Archikulture Digest

Molly Sweeney

Molly Sweeney

By Brian Friel

Directed by Alan Bruun

Mad Cow Theatre, Orlando, FL</strong>

Jesus casually brought eyesight to the blind, but He never stuck around to help with the post operative depression. We spend our entire childhood learning to see and hear, and a sensory skill granted late in life can devastate. Molly Sweeney (Katrina Ploof) was happy enough in her own dark worlds of sensation and no idea a glimpse could reveal what she took months to understand. We join her in a dark room. The lights rise reluctantly as a grudging concession to the sighted. Molly only knows the world one touch at a time – A cat is just fur and a tail and some soft feet. Her concept is radically different form ours, and that flavors her thought process and sense of self. Relentlessly self-improving dreamer Frank Sweeney (Sam Hazell) marries her as a project, and drags her from darkness into light. He’s always up for a challenge, whether raising Iranian goats in the Irish Sea, feeding the starving Ethiopians in the horn of Africa, or moving grumpy badgers form an oncoming irrigation project. Dr.

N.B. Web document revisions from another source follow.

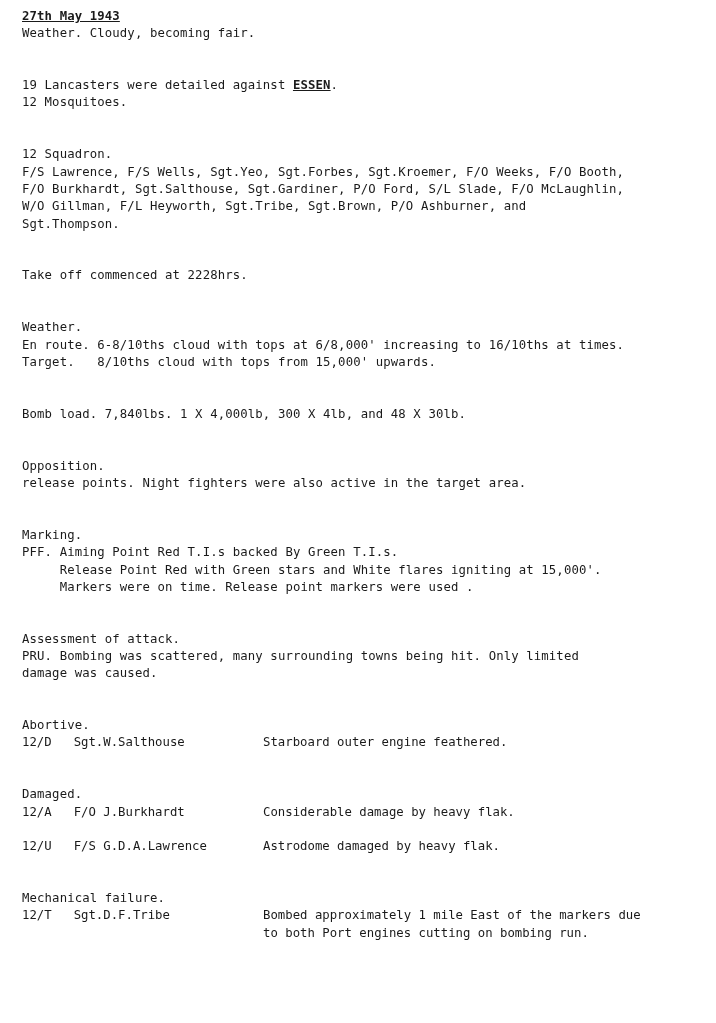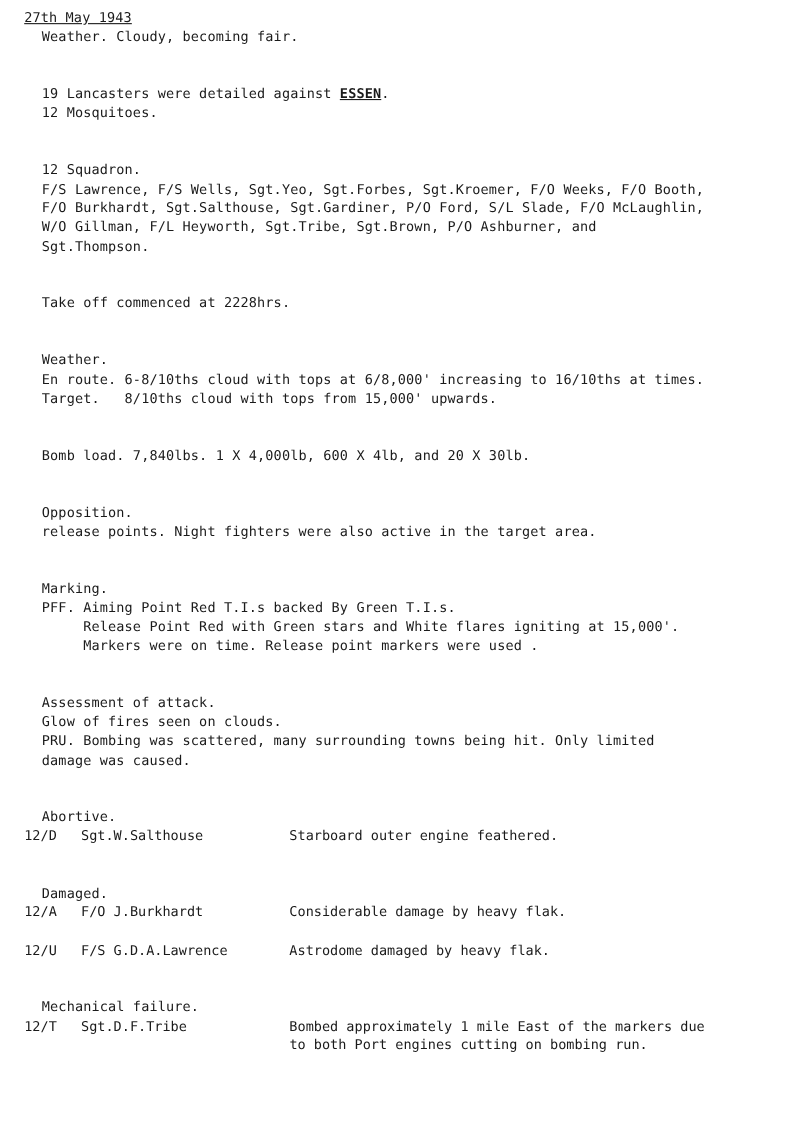--- a/index.html
+++ b/index.html
@@ -19,28 +19,27 @@
   .page {
     position: relative;
     width: 716px;
     height: 1023px;
     padding: 8px 0 0 22px;
     box-sizing: border-box;
   }
   .line {
     white-space: pre;
     letter-spacing: 0.01em;
-    margin-left: 16px;
   }
   .blank {
     white-space: pre;
     height: 17.3px;
   }
   .date-heading {
-    font-weight: normal;
+    font-weight: bold;
     text-decoration: underline;
     white-space: pre;
     letter-spacing: 0.01em;
   }
   .tgt {
     font-weight: bold;
     text-decoration: underline;
   }
   .row {
     display: block;
@@ -78,41 +77,40 @@
   <div class="blank"> </div>
   <div class="blank"> </div>
 
   <div class="line">Weather.</div>
   <div class="line">En route. 6-8/10ths cloud with tops at 6/8,000' increasing to 16/10ths at times.</div>
   <div class="line">Target.   8/10ths cloud with tops from 15,000' upwards.</div>
 
   <div class="blank"> </div>
   <div class="blank"> </div>
 
-  <div class="line">Bomb load. 7,840lbs. 1 X 4,000lb, 600 X 4lb, and 20 X 30lb.</div>
+  <div class="line">Bomb load. 7,840lbs. 1 X 4,000lb, 300 X 4lb, and 48 X 30lb.</div>
 
   <div class="blank"> </div>
   <div class="blank"> </div>
 
   <div class="line">Opposition.</div>
   <div class="line">release points. Night fighters were also active in the target area.</div>
 
   <div class="blank"> </div>
   <div class="blank"> </div>
 
   <div class="line">Marking.</div>
   <div class="line">PFF. Aiming Point Red T.I.s backed By Green T.I.s.</div>
   <div class="line">     Release Point Red with Green stars and White flares igniting at 15,000'.</div>
   <div class="line">     Markers were on time. Release point markers were used .</div>
 
   <div class="blank"> </div>
   <div class="blank"> </div>
 
   <div class="line">Assessment of attack.</div>
-  <div class="line">Glow of fires seen on clouds.</div>
   <div class="line">PRU. Bombing was scattered, many surrounding towns being hit. Only limited</div>
   <div class="line">damage was caused.</div>
 
   <div class="blank"> </div>
   <div class="blank"> </div>
 
   <div class="line">Abortive.</div>
   <div class="row"><span style="display:inline-block;width:4.2em">12/D</span><span style="display:inline-block;width:15.4em">Sgt.W.Salthouse</span><span>Starboard outer engine feathered.</span></div>
 
   <div class="blank"> </div>

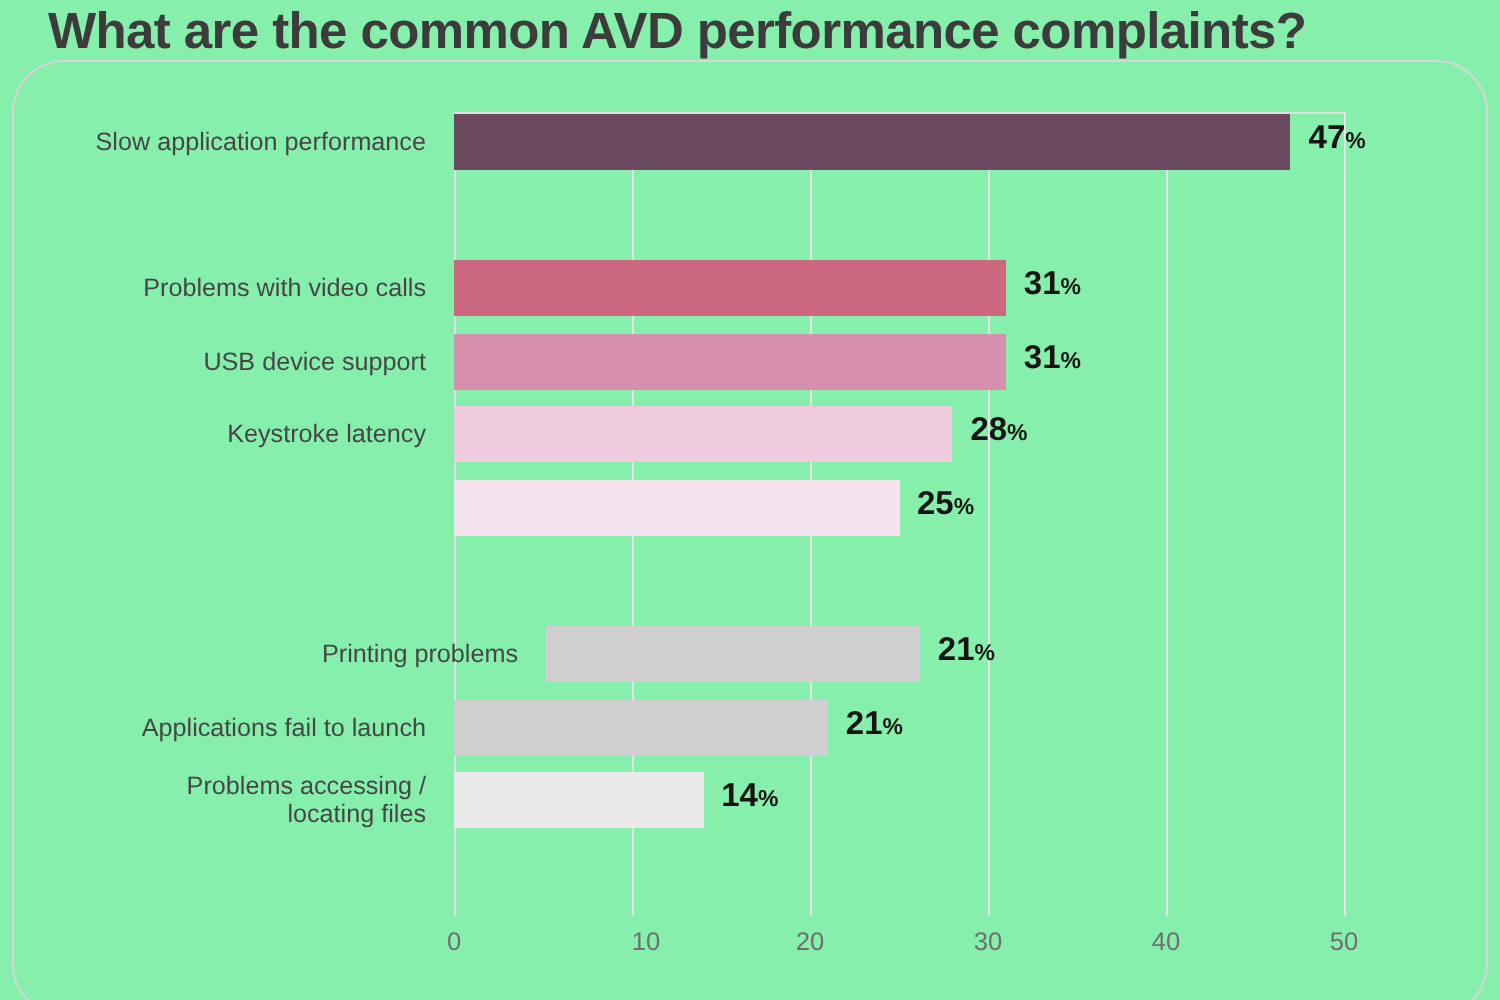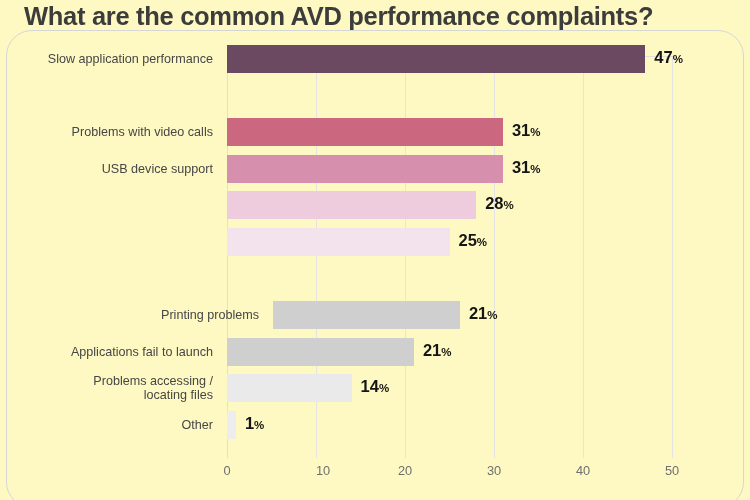--- a/index.html
+++ b/index.html
@@ -9,21 +9,21 @@
     height: 500px;
     background: #ffffff;
     font-family: "Liberation Sans", sans-serif;
     overflow: hidden;
   }
 
   #root {
     position: relative;
     width: 750px;
     height: 500px;
-    background: #fef9c3;
+    background: #86efac;
   }
 
   
   .chart-title {
     position: absolute;
     left: 24px;
     top: 2px;
     width: 710px;
     font-size: 25.5px;
     font-weight: bold;
@@ -79,21 +79,21 @@
     top: 6px;
     width: 446px;
     height: 1px;
     background: #e0e0e0;
   }
 
   
   .rows {
     position: absolute;
     left: 0;
-    top: 38px;
+    top: 50px;
     width: 686px;
     height: 410px;
   }
 
   .row {
     position: absolute;
     left: 0;
     width: 750px;
     height: 30px;
     display: flex;
@@ -179,20 +179,21 @@
         <div class="cat-label" style="top: 7.75px; position: absolute;">Problems with video calls</div>
         <div class="bar" title="31%" style="width: 275.9px; background: rgb(203, 104, 128);"></div>
         <div class="value-label" style="left: 511.9px;"><span>31</span><span class="pct">%</span></div>
       </div>
       <div class="row" style="top: 115.8px;">
         <div class="cat-label" style="top: 7.75px; position: absolute;">USB device support</div>
         <div class="bar" title="31%" style="width: 275.9px; background: rgb(214, 144, 173);"></div>
         <div class="value-label" style="left: 511.9px;"><span>31</span><span class="pct">%</span></div>
       </div>
       <div class="row" style="top: 152.4px;">
+        <div class="cat-label" style="top: 7.75px; position: absolute;">Keystroke latency</div>
         <div class="bar" title="28%" style="width: 249.2px; background: rgb(238, 203, 221);"></div>
         <div class="value-label" style="left: 485.2px;"><span>28</span><span class="pct">%</span></div>
       </div>
       <div class="row" style="top: 189px;">
         <div class="bar" title="25%" style="width: 222.5px; background: rgb(243, 227, 236);"></div>
         <div class="value-label" style="left: 458.5px;"><span>25</span><span class="pct">%</span></div>
       </div>
       <div class="row" style="top: 262.2px; margin-left: 46px;">
         <div class="cat-label" style="top: 7.75px; position: absolute;">Printing problems</div>
         <div class="bar" title="21%" style="width: 186.9px; background: rgb(207, 207, 207);"></div>
@@ -201,25 +202,20 @@
       <div class="row" style="top: 298.8px;">
         <div class="cat-label" style="top: 7.75px; position: absolute;">Applications fail to launch</div>
         <div class="bar" title="21%" style="width: 186.9px; background: rgb(207, 207, 207);"></div>
         <div class="value-label" style="left: 422.9px;"><span>21</span><span class="pct">%</span></div>
       </div>
       <div class="row" style="top: 335.4px;">
         <div class="cat-label" style="top: 0.5px; position: absolute; padding-left: 24px;">Problems accessing /
 locating files</div>
         <div class="bar" title="14%" style="width: 124.6px; background: rgb(234, 234, 234);"></div>
         <div class="value-label" style="left: 360.6px;"><span>14</span><span class="pct">%</span></div>
-      </div>
-      <div class="row" style="top: 372px;">
-        <div class="cat-label" style="top: 7.75px; position: absolute;">Other</div>
-        <div class="bar" title="1%" style="width: 8.9px; background: rgb(237, 237, 237);"></div>
-        <div class="value-label" style="left: 244.9px;"><span>1</span><span class="pct">%</span></div>
       </div>
     </div>
 
   <div class="xaxis" id="xaxis">
       <div class="xtick" style="left: 227px;">0</div>
       <div class="xtick" style="left: 323px;">10</div>
       <div class="xtick" style="left: 405px;">20</div>
       <div class="xtick" style="left: 494px;">30</div>
       <div class="xtick" style="left: 583px;">40</div>
       <div class="xtick" style="left: 672px;">50</div>

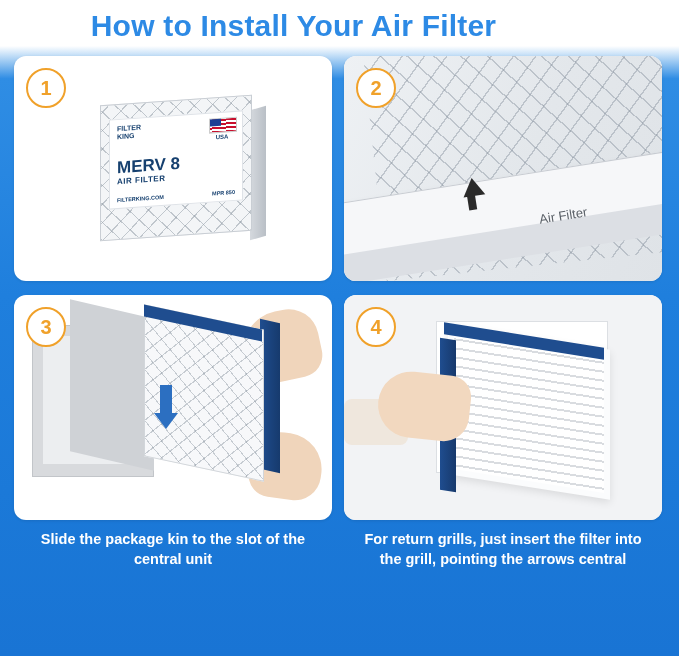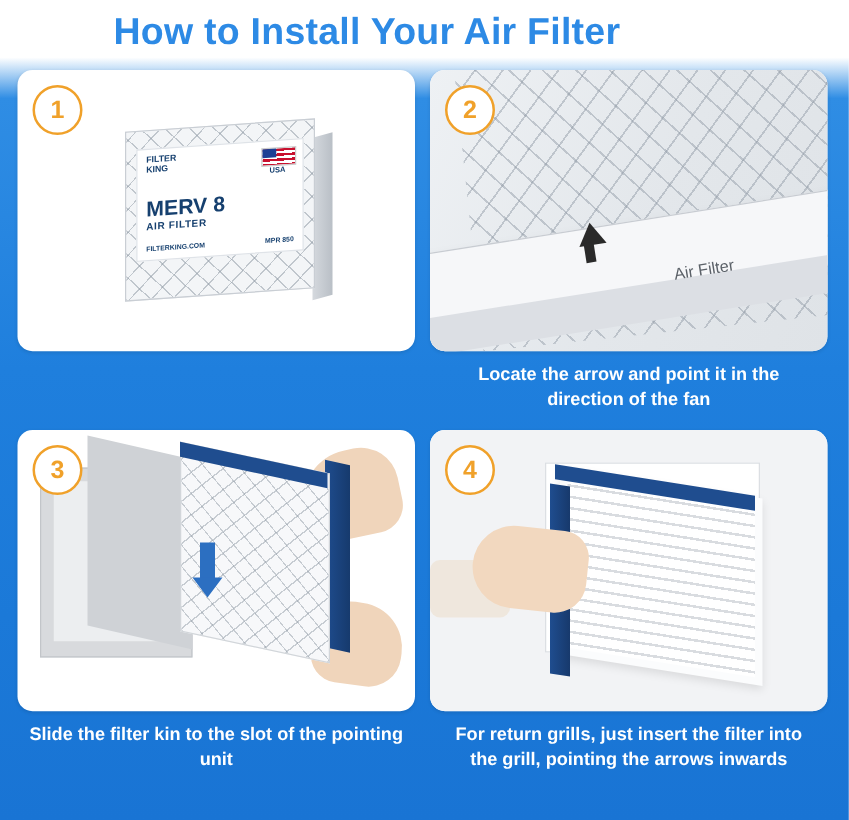--- a/index.html
+++ b/index.html
@@ -464,21 +464,20 @@
         <div class="art">
           <div class="f2-bg"></div>
           <div class="f2-mesh"></div>
           <div class="f2-frame"></div>
           <div class="f2-frame2"></div>
           <div class="f2-arrow"></div>
           <div class="f2-arrow-stem"></div>
           <div class="f2-text">Air Filter</div>
         </div>
       </div>
-      <div class="caption">Locate the arrow and point it in the direction of the fan</div>
     </div>
 
     <div class="cell">
       <div class="card">
         <div class="badge">3</div>
         <div class="art">
           <div class="f3-unit">
             <div class="f3-unit-inner"></div>
           </div>
           <div class="f3-slot"></div>
@@ -486,35 +485,35 @@
           <div class="f3-hand2"></div>
           <div class="f3-filter-edge"></div>
           <div class="f3-filter">
             <div class="f3-filter-mesh"></div>
           </div>
           <div class="f3-band"></div>
           <div class="f3-bluearrow"></div>
           <div class="f3-bluearrow-head"></div>
         </div>
       </div>
-      <div class="caption">Slide the filter kin to the slot of the pointing unit</div>
+      <div class="caption">Slide the package kin to the slot of the central unit</div>
     </div>
 
     <div class="cell">
       <div class="card">
         <div class="badge">4</div>
         <div class="art">
           <div class="f4-wall"></div>
           <div class="f4-frame"></div>
           <div class="f4-grill">
             <div class="f4-louvers"></div>
           </div>
           <div class="f4-blueedge"></div>
           <div class="f4-bluetop"></div>
           <div class="f4-arm"></div>
           <div class="f4-hand"></div>
         </div>
       </div>
-      <div class="caption">For return grills, just insert the filter into the grill, pointing the arrows inwards</div>
+      <div class="caption">For return grills, just insert the filter into the grill, pointing the arrows central</div>
     </div>
 
   </div>
 </div>
 
 </body></html>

Rice (Mark Ferrera) will accept a challenge as well, but he’s more desperate. His rising star in the ophthalmological sky crashed when his wife left him and he took to drink, and he’s in need of some professional salvation. Everyone wants Molly to see, but it’s a risky operation and the thought “What’s she got to lose?” get explained in detail during the second act.

There’s more than one way to read this trilogy of monologues. You can take it as a woman trapped in the darkness longing for a world she’s only heard of, or a metaphor for Ireland and the well intentioned meddling that keeps it torn apart, or as a level headed woman who flew too close the sun and melted her wings. There’s enough layering here to prove the Pythagorean Theorem, if you want to. Ploof’s diminutive build and practiced enthusiasm make her the lovable aunt you never had, and Hazell support lasts for the entire medical operation but fades when Molly ceases to hold his interest. Ferrera was an excellent hard drinking eye surgeon. He gets through half a bottle of generic Irish whiskey, and seemed way to jittery to operate. Still, his operation was technically successful although the patient’s soul died.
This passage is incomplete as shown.